Problem: Could you copy every record below exactly, leaving out the pictures?

Recorded data:
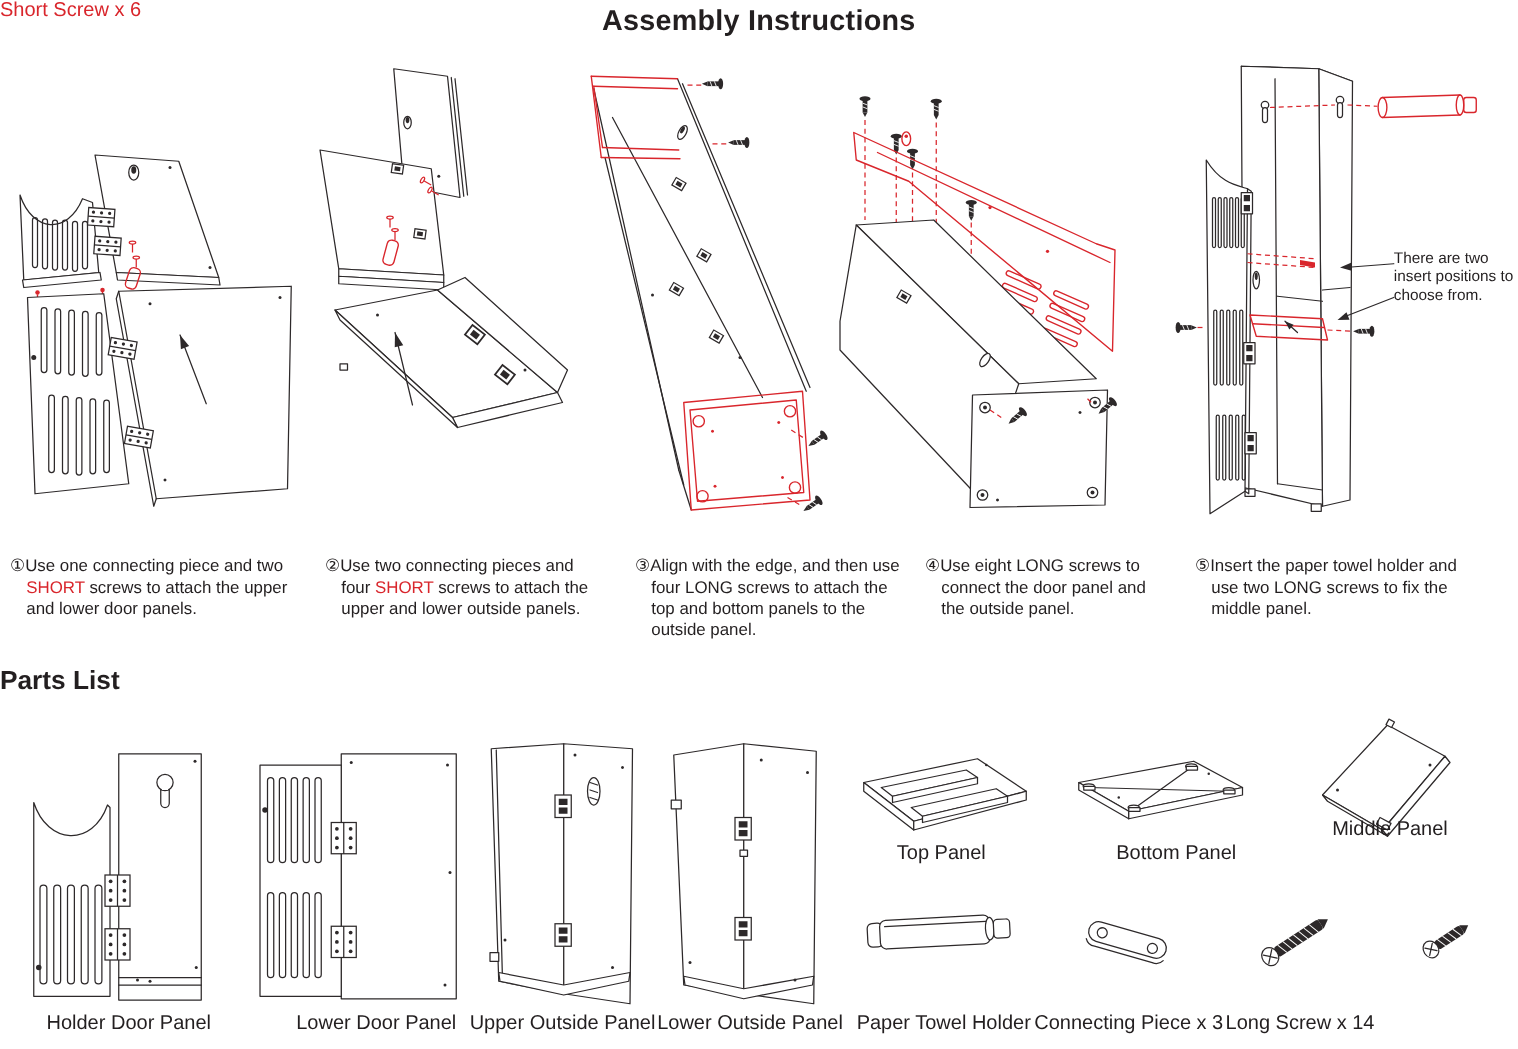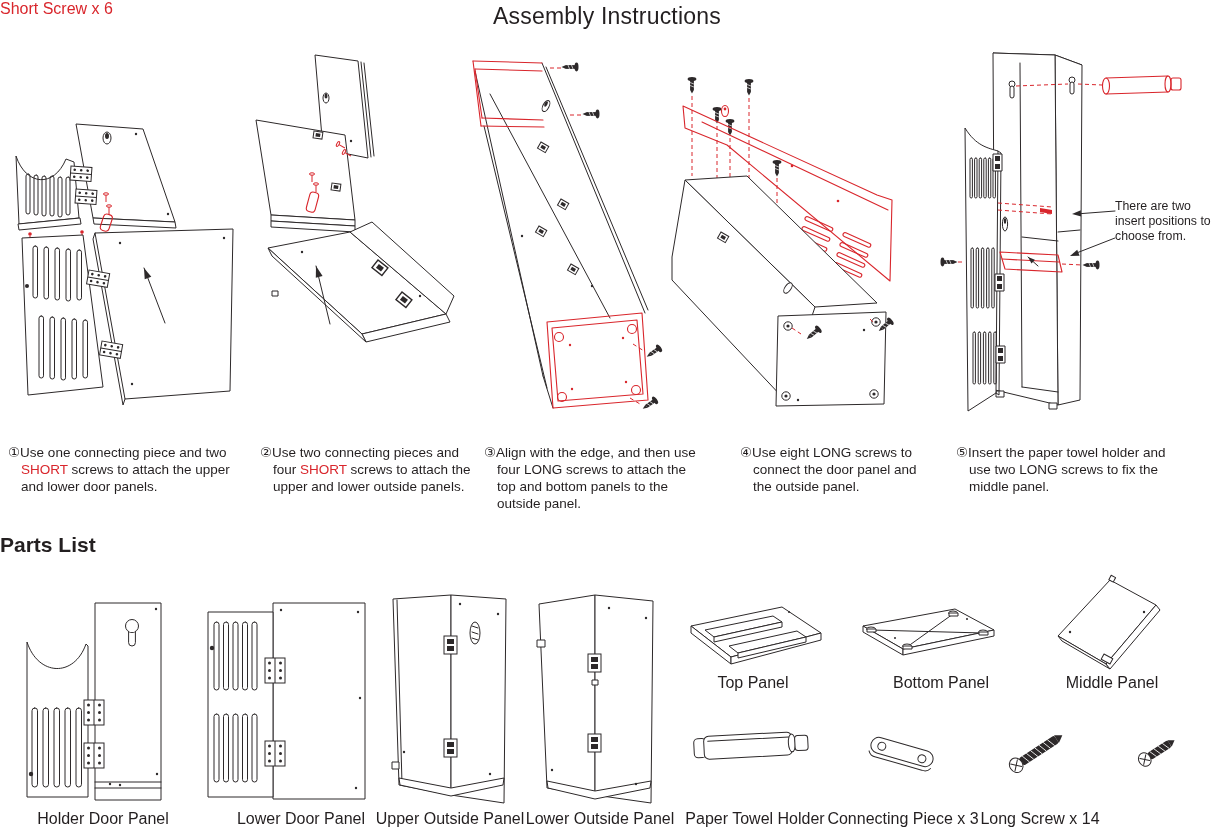--- a/index.html
+++ b/index.html
@@ -6,7 +6,7 @@
   html,body{width:1214px;height:839px;background:#fff;overflow:hidden;
     font-family:"Liberation Sans","DejaVu Sans",sans-serif;color:#231f20}
   .abs{position:absolute}
-  .title{left:0;top:3px;width:100%;text-align:center;font-size:23px;font-weight:normal;letter-spacing:.2px}
+  .title{left:0;top:3px;width:100%;text-align:center;font-size:23px;font-weight:bold;letter-spacing:.2px}
   .parts-title{left:0;top:533px;width:100%;font-size:21px;font-weight:bold}
   .caption{font-size:13.5px;line-height:17px;padding-left:13px;text-indent:-13px}
   .kw{font-weight:normal}

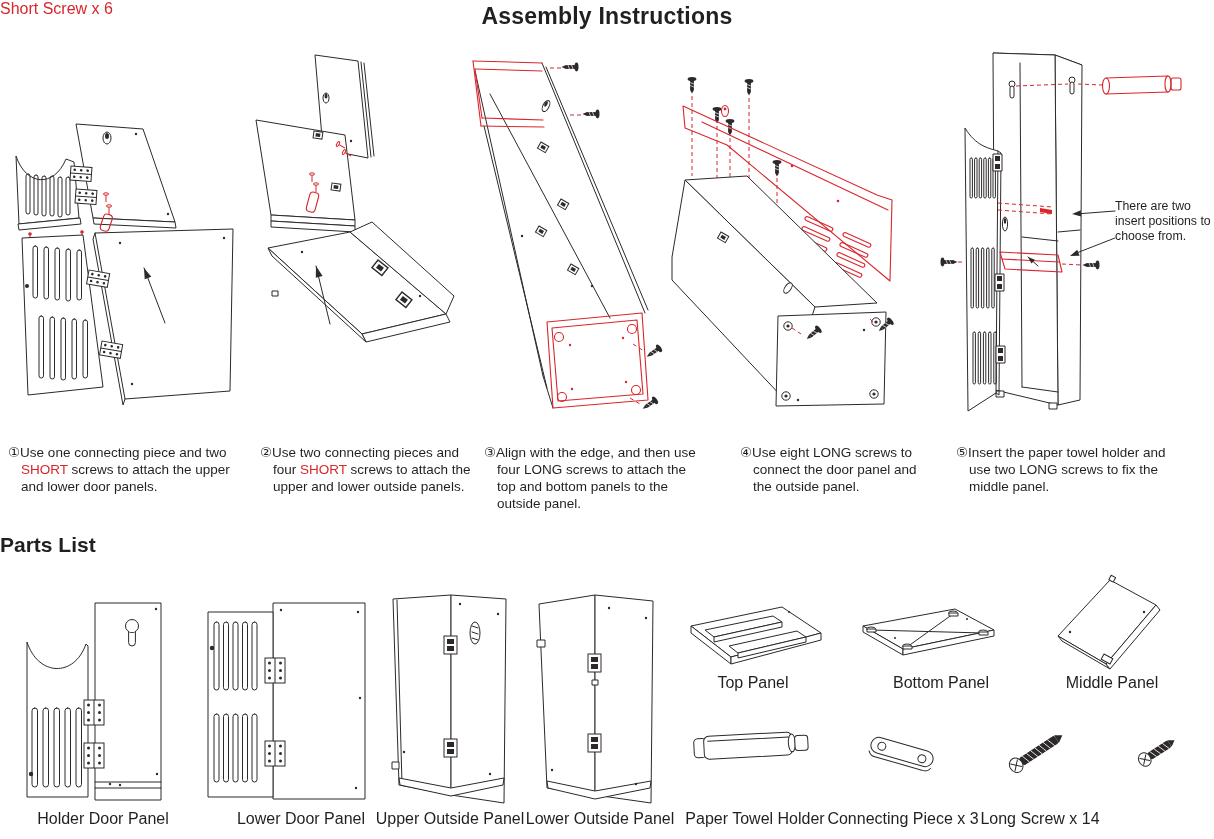--- a/index.html
+++ b/index.html
@@ -349,7 +349,7 @@
 <p class="abs caption" style="left:260px;top:444px;width:222px">
   <span>②</span><span>Use two connecting pieces and four </span><span class="kw" style="color:#d9262c">SHORT</span><span> screws to attach the upper and lower outside panels.</span>
 </p>
-<p class="abs caption" style="left:484px;top:444px;width:212px">
+<p class="abs caption" style="left:508px;top:444px;width:212px">
   <span>③</span><span>Align with the edge, and then use four </span><span class="kw" style="color:#231f20">LONG</span><span> screws to attach the top and bottom panels to the outside panel.</span>
 </p>
 <p class="abs caption" style="left:740px;top:444px;width:198px">

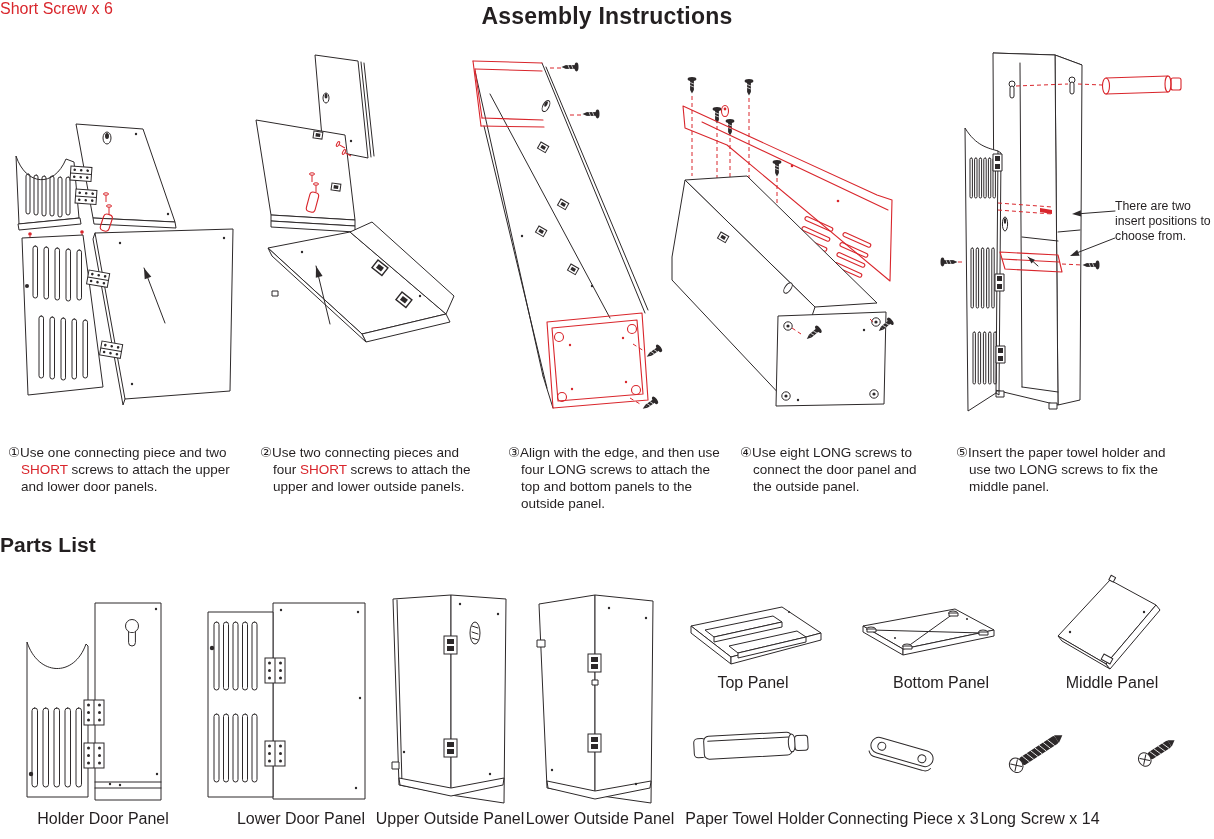--- a/index.html
+++ b/index.html
@@ -534,7 +534,7 @@
 
 <div class="abs label" style="left:663px;top:674px;width:180px">Top Panel</div>
 <div class="abs label" style="left:851px;top:674px;width:180px">Bottom Panel</div>
-<div class="abs label" style="left:1022px;top:674px;width:180px">Middle Panel</div>
+<div class="abs label" style="left:1022px;top:655px;width:180px">Middle Panel</div>
 
 <div class="abs label" style="left:13px;top:810px;width:180px">Holder Door Panel</div>
 <div class="abs label" style="left:211px;top:810px;width:180px">Lower Door Panel</div>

Solved problem:
--- a/index.html
+++ b/index.html
@@ -6,7 +6,7 @@
   html,body{width:1214px;height:839px;background:#fff;overflow:hidden;
     font-family:"Liberation Sans","DejaVu Sans",sans-serif;color:#231f20}
   .abs{position:absolute}
-  .title{left:0;top:3px;width:100%;text-align:center;font-size:23px;font-weight:normal;letter-spacing:.2px}
+  .title{left:0;top:3px;width:100%;text-align:center;font-size:23px;font-weight:bold;letter-spacing:.2px}
   .parts-title{left:0;top:533px;width:100%;font-size:21px;font-weight:bold}
   .caption{font-size:13.5px;line-height:17px;padding-left:13px;text-indent:-13px}
   .kw{font-weight:normal}

--- a/index.html
+++ b/index.html
@@ -349,7 +349,7 @@
 <p class="abs caption" style="left:260px;top:444px;width:222px">
   <span>②</span><span>Use two connecting pieces and four </span><span class="kw" style="color:#d9262c">SHORT</span><span> screws to attach the upper and lower outside panels.</span>
 </p>
-<p class="abs caption" style="left:484px;top:444px;width:212px">
+<p class="abs caption" style="left:508px;top:444px;width:212px">
   <span>③</span><span>Align with the edge, and then use four </span><span class="kw" style="color:#231f20">LONG</span><span> screws to attach the top and bottom panels to the outside panel.</span>
 </p>
 <p class="abs caption" style="left:740px;top:444px;width:198px">

--- a/index.html
+++ b/index.html
@@ -534,7 +534,7 @@
 
 <div class="abs label" style="left:663px;top:674px;width:180px">Top Panel</div>
 <div class="abs label" style="left:851px;top:674px;width:180px">Bottom Panel</div>
-<div class="abs label" style="left:1022px;top:674px;width:180px">Middle Panel</div>
+<div class="abs label" style="left:1022px;top:655px;width:180px">Middle Panel</div>
 
 <div class="abs label" style="left:13px;top:810px;width:180px">Holder Door Panel</div>
 <div class="abs label" style="left:211px;top:810px;width:180px">Lower Door Panel</div>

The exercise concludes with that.